Corporal Joel Halliwell VC (29 December 1881 – 14 June 1958) was an English recipient of the Victoria Cross, the highest and most prestigious award for gallantry in the face of the enemy that can be awarded to British and Commonwealth forces.
Halliwell was 37 years old, and a lance-corporal in the 11th Battalion, The Lancashire Fusiliers, British Army during the First World War when he performed a deed on 27 May 1918 at Muscourt, France, during the Third Battle of the Aisne for which he was awarded the Victoria Cross.
The citation reads;
No. 9860 L/Cpl Joel Halliwell, Lanc Fusrs. (Middleton)
For most conspicuous bravery and determination displayed during the withdrawal of the remnants of the Battalion when closely engaged with the enemy. L/Cpl Halliwell, having captured a stray enemy horse, rode out under heavy rifle fire and machine gun fire and rescued a wounded man from “No Man’s Land”. He repeated this performance several times, and succeeded in rescuing one officer and nine other ranks. He made another effort to reach a wounded man, but was driven back by the very close advance of the enemy. His conduct was magnificent throughout, and was a splendid and inspiring example to all who saw him.

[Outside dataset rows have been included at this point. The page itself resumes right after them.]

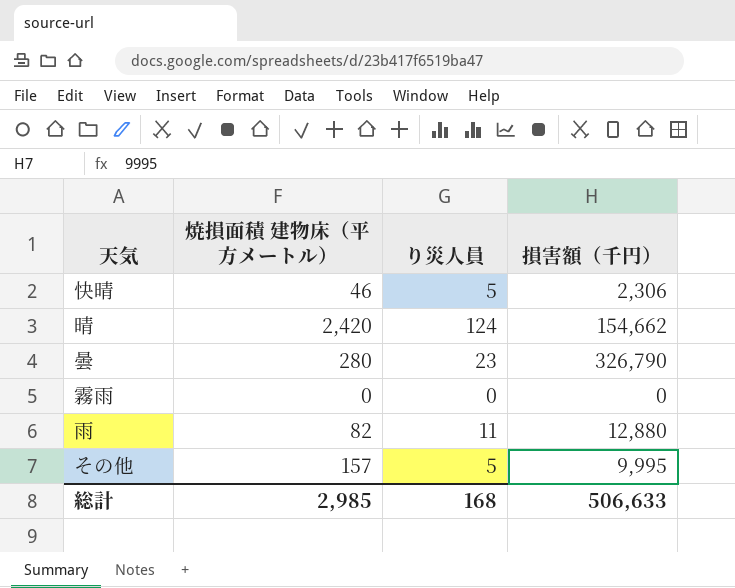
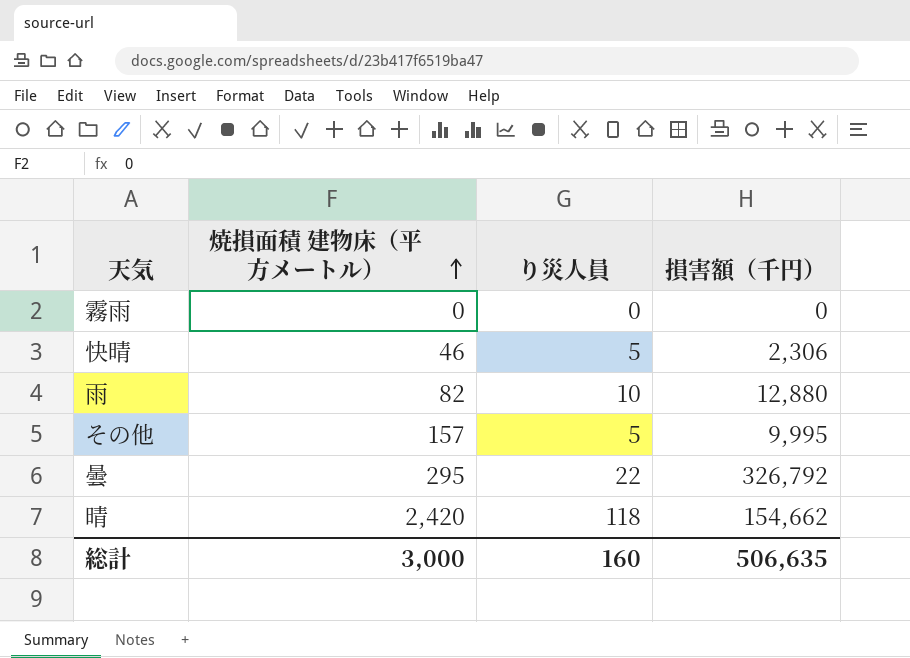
row order: none -> 焼損面積 建物床（平方メートル） ascending
雨 | り災人員: 11 -> 10
曇 | 焼損面積 建物床（平方メートル）: 280 -> 295
曇 | り災人員: 23 -> 22
曇 | 損害額（千円）: 326,790 -> 326,792
晴 | り災人員: 124 -> 118
総計 | 焼損面積 建物床（平方メートル）: 2,985 -> 3,000
総計 | り災人員: 168 -> 160
総計 | 損害額（千円）: 506,633 -> 506,635

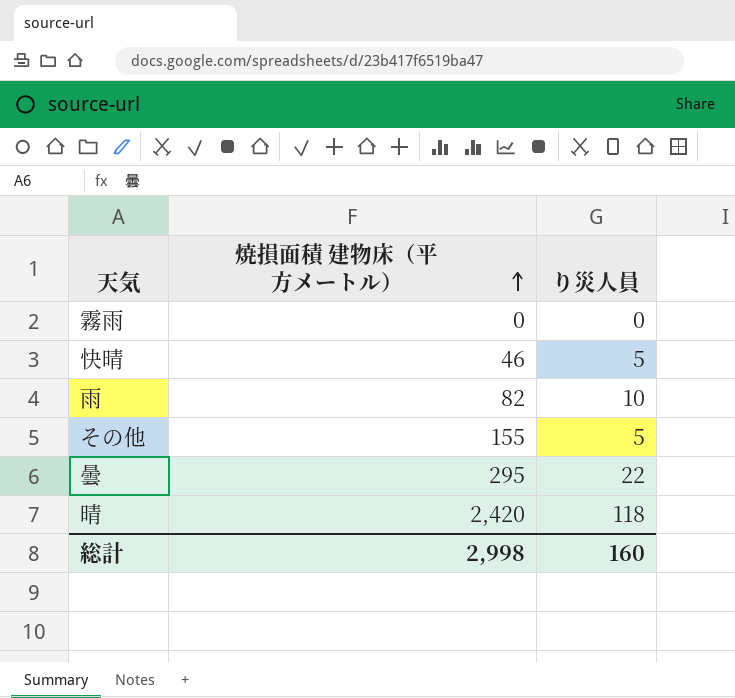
column 損害額（千円） | position: 4 -> none
その他 | 焼損面積 建物床（平方メートル）: 157 -> 155
総計 | 焼損面積 建物床（平方メートル）: 3,000 -> 2,998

The medal and later history
For conspicuous bravery and devotion to duty, he was awarded the Victoria Cross. He died at age 76 in Greater Manchester, England. The medal is in Middleton, Greater Manchester with his family, and Joel Halliwell is buried with distinction at nearby Boarshaw Cemetery, with the inscription on his stone which reads ‘For Valour’…’These Are Deeds That Should Not Pass Away, And Names That Must Not Wither’.